Dans son édition du mercredi, 5 juin 2019, le journal français, Le Canard enchaîné fait une recension du livre Les petits matins rouges. Récit d’une trahison (Éditions de l’Observatoire), dans lequel l’auteur, Laurent-David Samama raconte le délitement de la pensée trotskiste.

L’auteur rappelle les empoignades au sein des groupes trotskistes français  qui, « à force de couper les cheveux en quatre et de multiplier les motions », en venaient à « s’écharper sur un mot, une ligne d’un texte pas vraiment fondamental sur lequel ils étaient pourtant d’accord à 95% ».

Selon l’auteur, une école trotskiste pour la formation des militants ressemblait à ce lieu où s’enseigne le Talmud, autour du concept hébraïque de pilpoul, entendu comme « questionnement infini d’un texte sacré et de la norme qui en découle ».
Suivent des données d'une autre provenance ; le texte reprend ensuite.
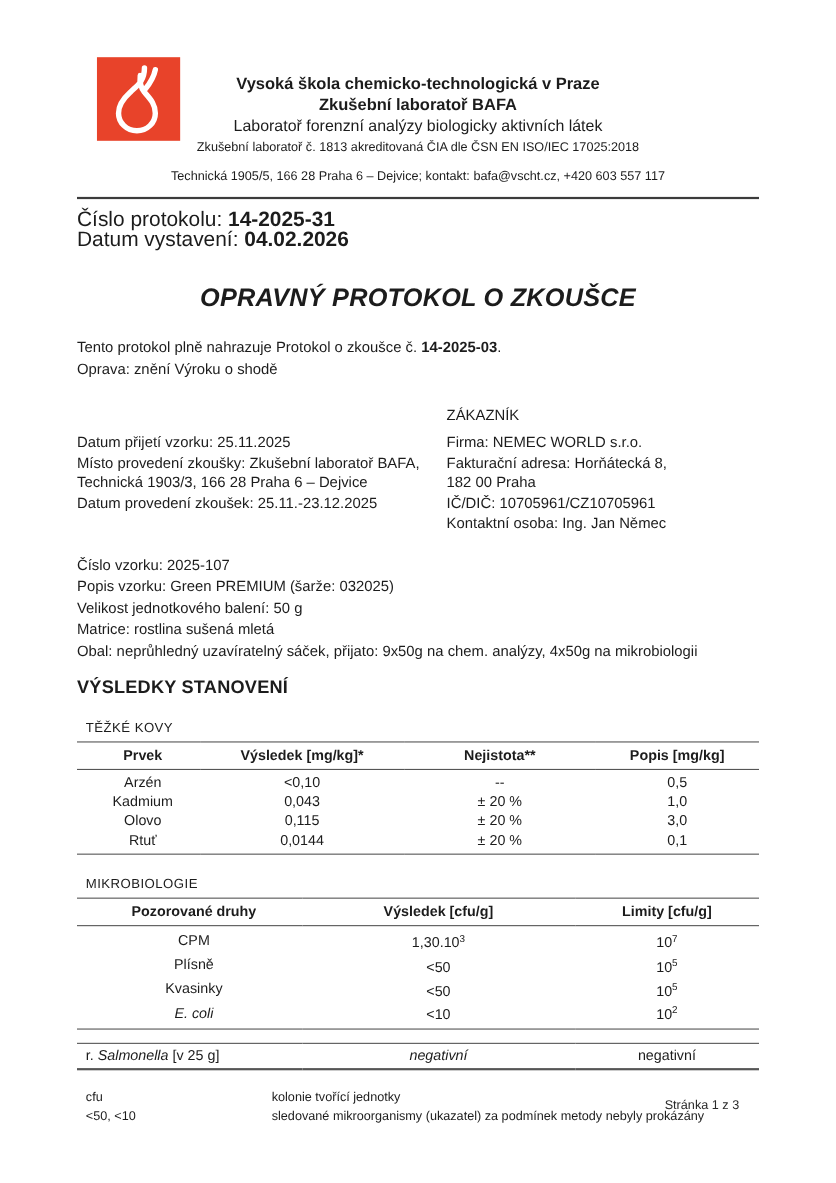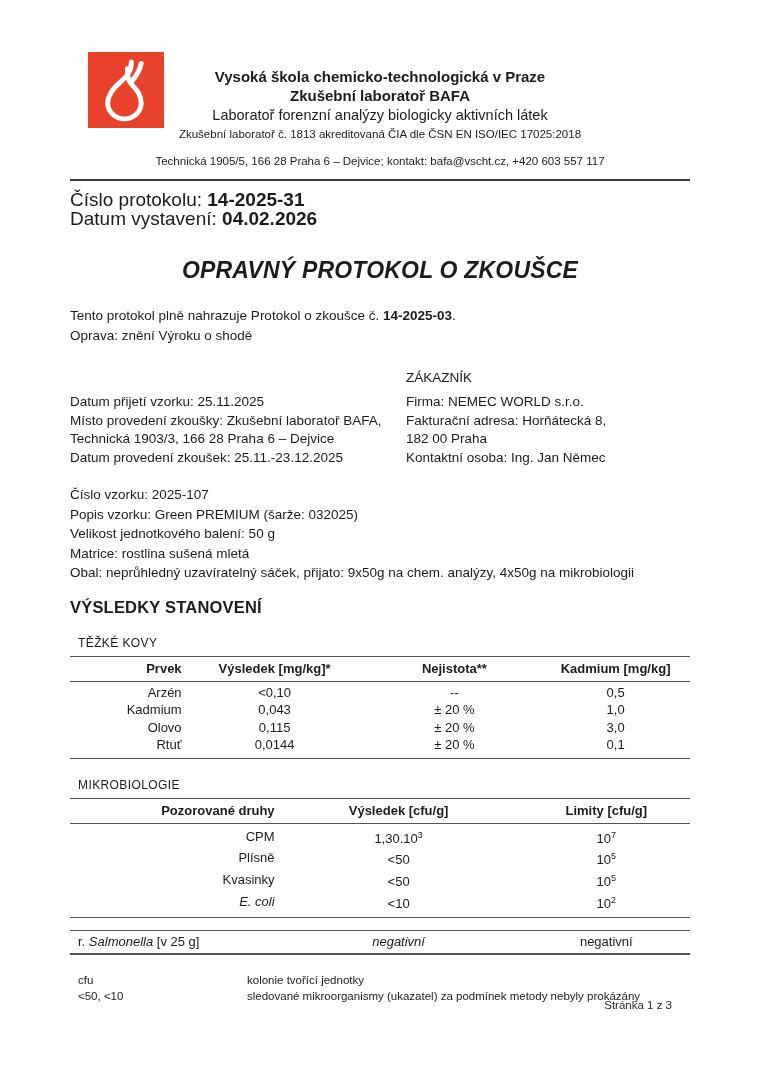"IČ/DIČ: 10705961/CZ10705961" div { html: none -> <div>IČ/DIČ: 10705961/CZ10705961</div> }
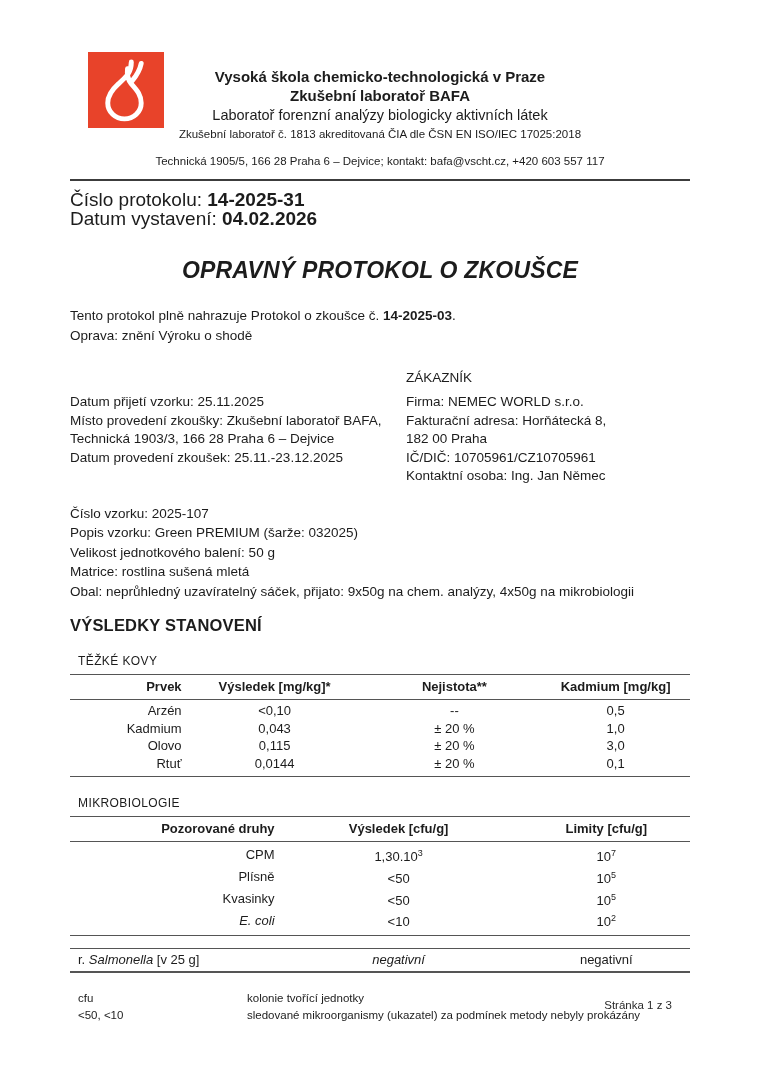"Prvek" table.res th.left, table.res td.left { text-align: right -> center }
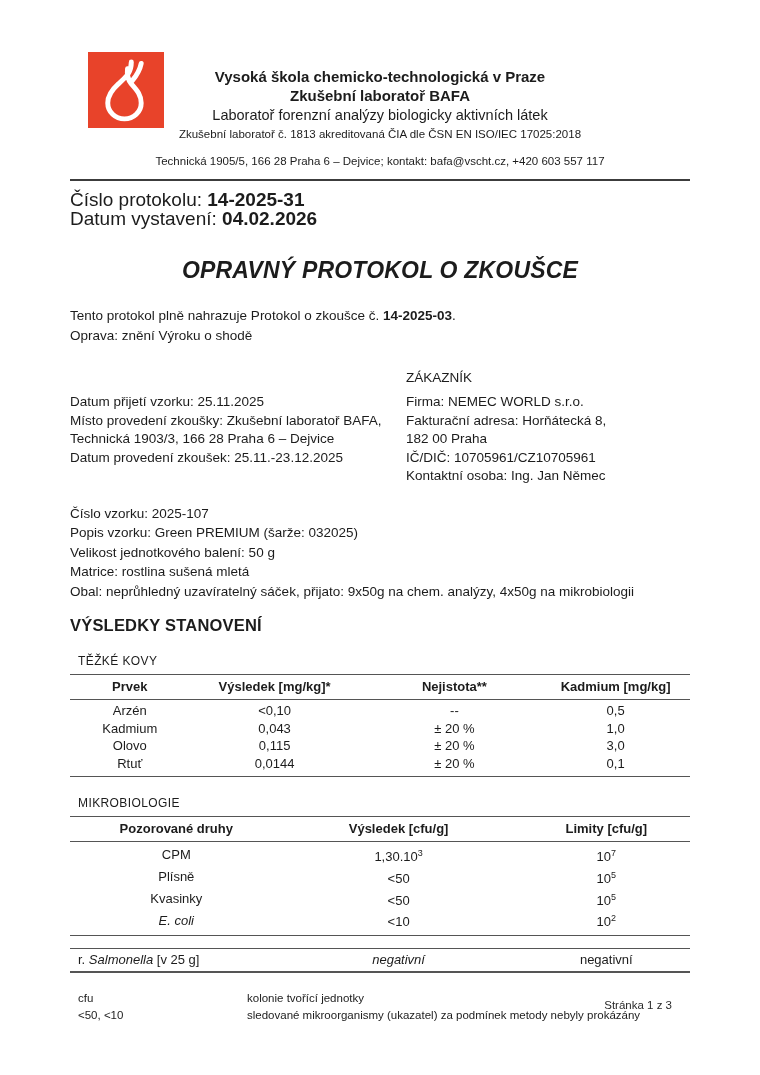"Kadmium [mg/kg]" th { text: Kadmium -> Popis }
Impossible de l’affirmer avec certitude, mais il se pourrait que les trotskistes québécois regroupés dans le site Internet Presse-toi à gauche, proche de Québec Solidaire, soient pris, eux aussi, d’un « questionnement infini » devant le projet de loi sur la laïcité de l’État de la CAQ, car ils n’ont pas publié de texte sur le sujet depuis que Québec Solidaire a tranché en rejetant le compromis Bouchard-Taylor et en se prononçant contre toute interdiction de signes religieux.

Vivement le retour de la lutte des classes !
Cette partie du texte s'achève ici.